====== Data extracts ======
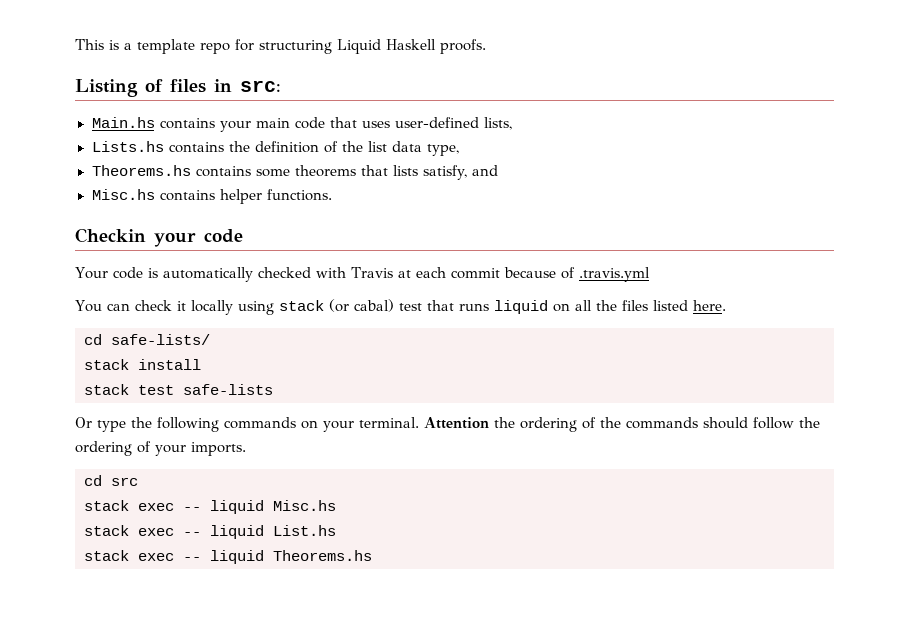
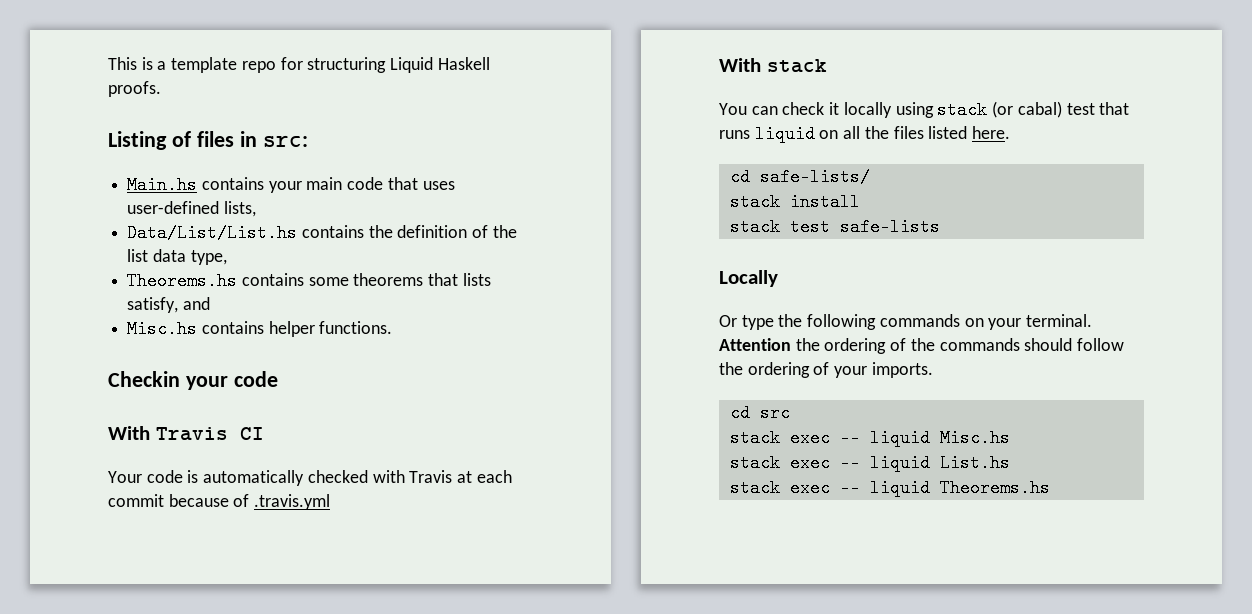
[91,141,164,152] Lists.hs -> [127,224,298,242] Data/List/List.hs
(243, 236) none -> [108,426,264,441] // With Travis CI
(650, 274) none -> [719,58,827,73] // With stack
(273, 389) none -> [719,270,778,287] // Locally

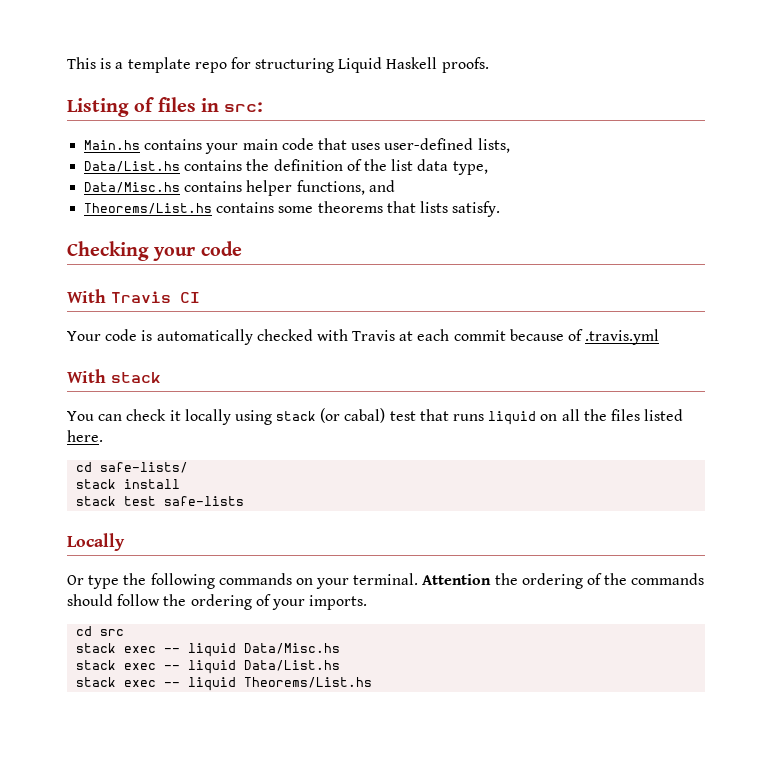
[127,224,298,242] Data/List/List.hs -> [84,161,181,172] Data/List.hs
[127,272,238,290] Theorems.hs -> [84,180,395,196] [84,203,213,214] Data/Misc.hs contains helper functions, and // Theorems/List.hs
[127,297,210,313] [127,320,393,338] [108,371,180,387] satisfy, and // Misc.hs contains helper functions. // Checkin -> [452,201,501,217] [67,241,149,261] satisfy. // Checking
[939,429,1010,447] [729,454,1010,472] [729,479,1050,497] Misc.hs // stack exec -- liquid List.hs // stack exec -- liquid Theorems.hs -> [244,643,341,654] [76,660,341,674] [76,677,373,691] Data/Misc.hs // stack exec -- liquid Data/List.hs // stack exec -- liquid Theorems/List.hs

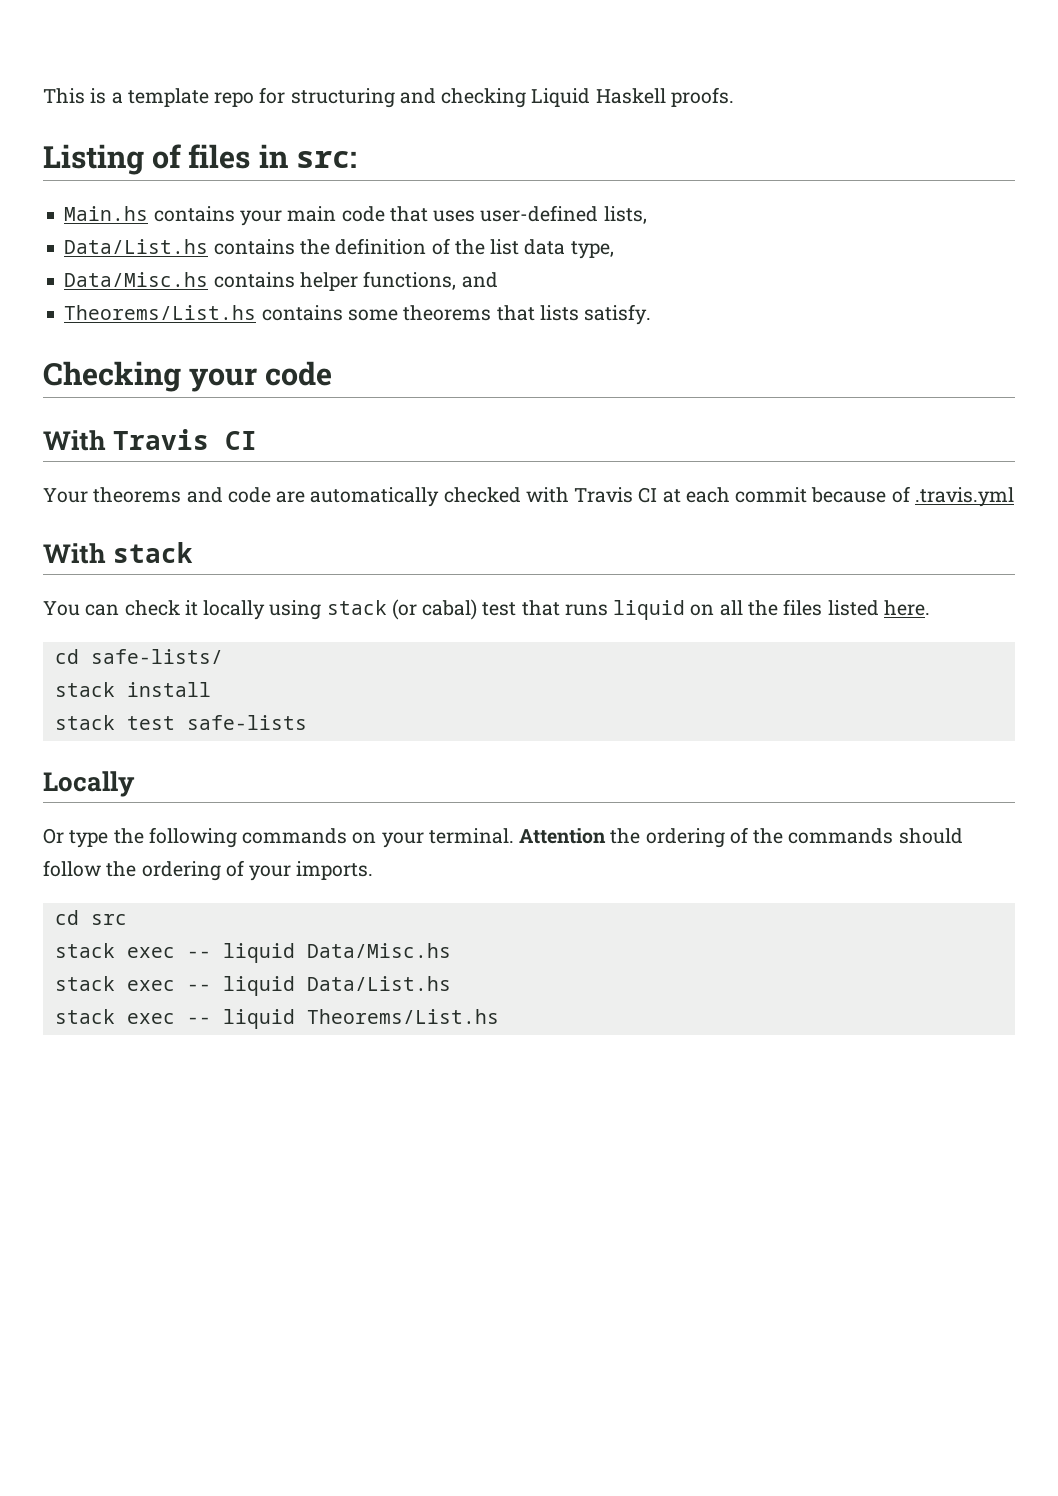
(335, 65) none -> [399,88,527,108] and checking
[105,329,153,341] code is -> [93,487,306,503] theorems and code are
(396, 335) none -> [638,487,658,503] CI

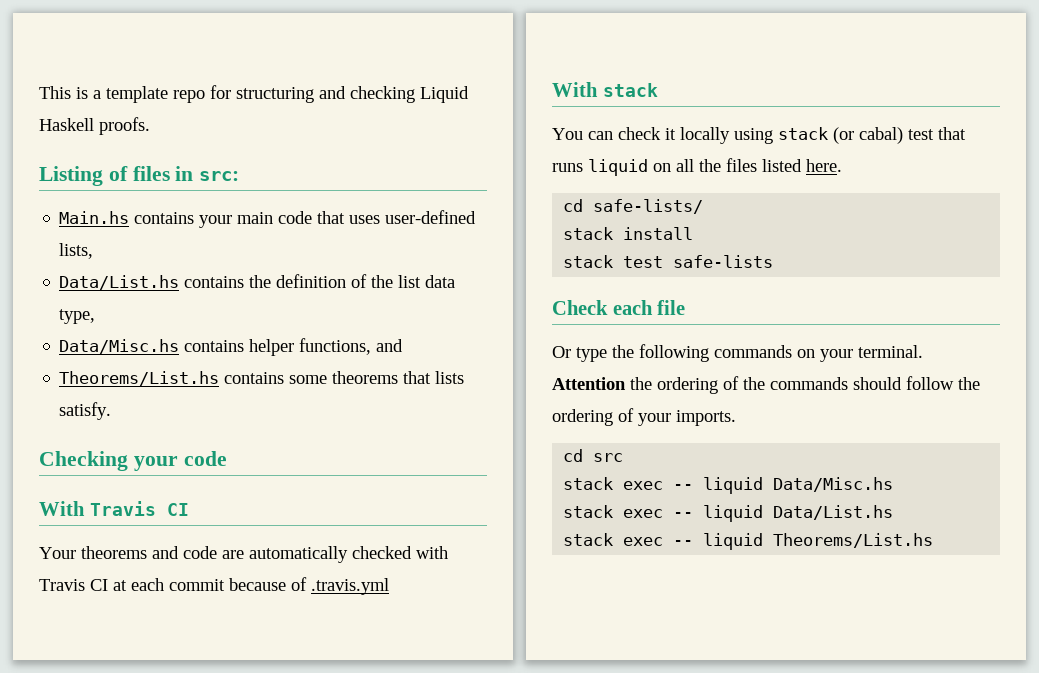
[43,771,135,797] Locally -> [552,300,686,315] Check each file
======
====== Data extracts ======
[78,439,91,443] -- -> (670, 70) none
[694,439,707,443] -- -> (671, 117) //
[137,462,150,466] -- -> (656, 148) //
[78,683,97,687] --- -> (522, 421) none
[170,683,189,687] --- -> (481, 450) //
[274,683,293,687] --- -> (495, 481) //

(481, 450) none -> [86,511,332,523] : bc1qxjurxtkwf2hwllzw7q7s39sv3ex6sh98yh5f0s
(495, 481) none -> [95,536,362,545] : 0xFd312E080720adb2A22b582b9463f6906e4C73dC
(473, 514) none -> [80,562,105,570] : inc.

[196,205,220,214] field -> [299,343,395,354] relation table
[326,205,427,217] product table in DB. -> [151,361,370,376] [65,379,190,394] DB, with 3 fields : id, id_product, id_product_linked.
======
====== Data extracts ======
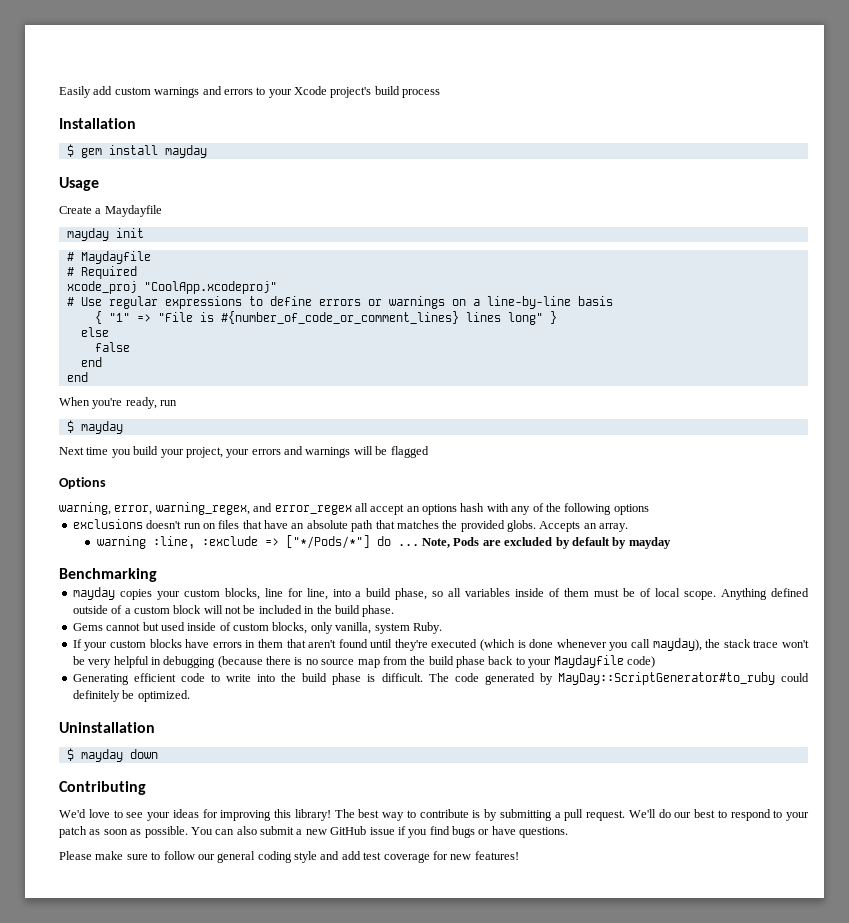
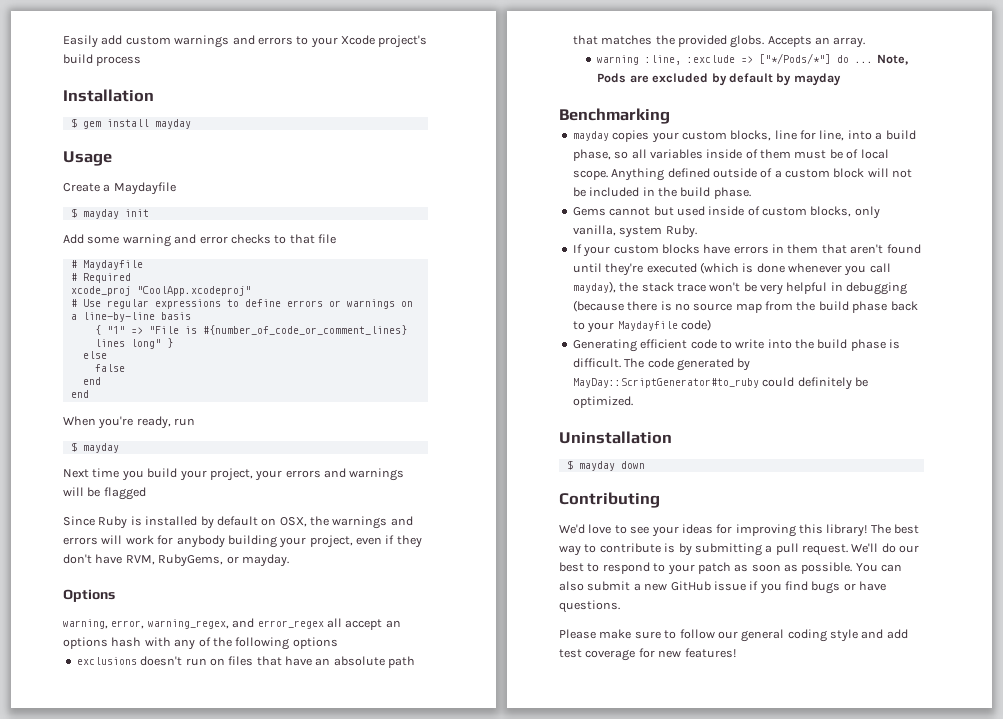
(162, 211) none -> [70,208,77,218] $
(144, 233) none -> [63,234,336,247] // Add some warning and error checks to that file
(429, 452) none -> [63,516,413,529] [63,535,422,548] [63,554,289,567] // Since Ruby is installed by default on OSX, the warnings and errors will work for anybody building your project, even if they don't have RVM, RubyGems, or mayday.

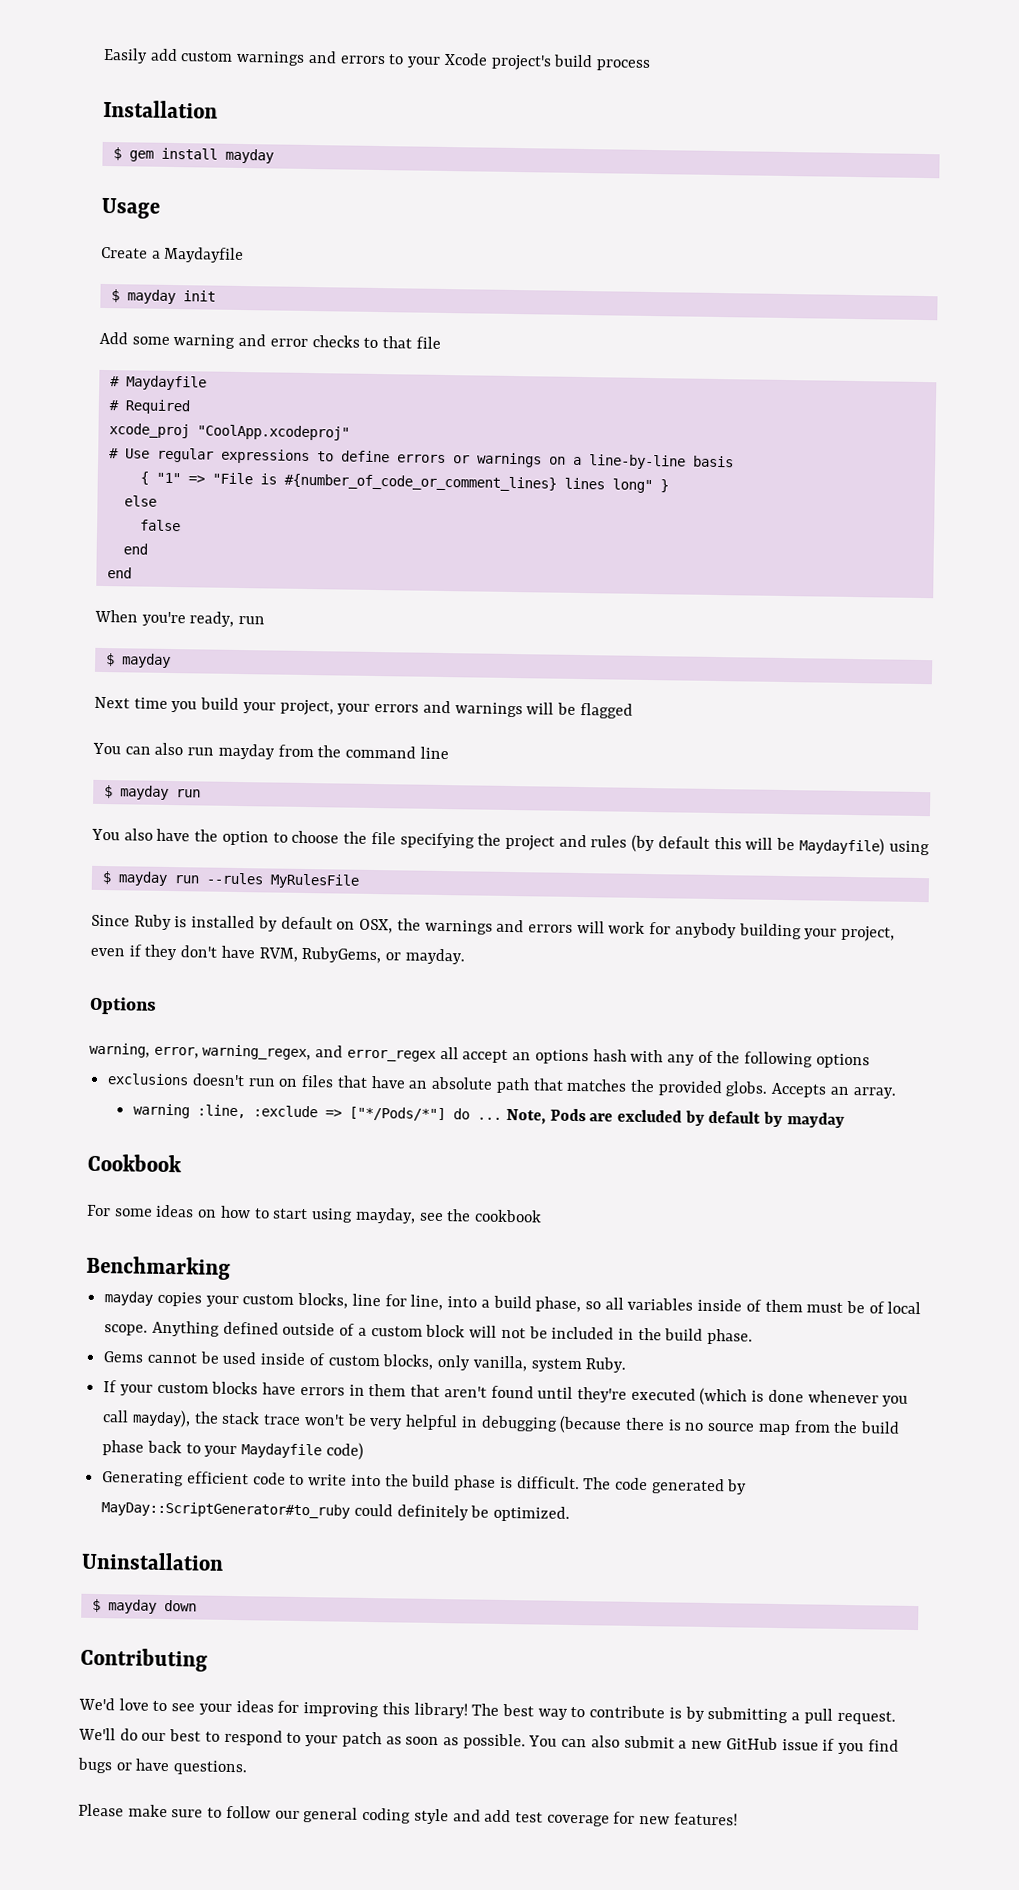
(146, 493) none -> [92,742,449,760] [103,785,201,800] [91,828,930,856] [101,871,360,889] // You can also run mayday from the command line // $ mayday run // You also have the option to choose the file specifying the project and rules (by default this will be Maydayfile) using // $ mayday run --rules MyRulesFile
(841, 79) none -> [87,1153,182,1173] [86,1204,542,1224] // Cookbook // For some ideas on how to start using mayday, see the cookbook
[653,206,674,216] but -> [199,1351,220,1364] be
======
### Exercise objective
When you reach the line with "[127,224,298,242] Data/List/List.hs ->" in the records above, start writing out lines exactly, and stop once the line with "[127,297,210,313] [127,320,393,338] [108,371,180,387]" has been written; include nothing else.

### Result of the exercise
[127,224,298,242] Data/List/List.hs -> [84,161,181,172] Data/List.hs
[127,272,238,290] Theorems.hs -> [84,180,395,196] [84,203,213,214] Data/Misc.hs contains helper functions, and // Theorems/List.hs
[127,297,210,313] [127,320,393,338] [108,371,180,387] satisfy, and // Misc.hs contains helper functions. // Checkin -> [452,201,501,217] [67,241,149,261] satisfy. // Checking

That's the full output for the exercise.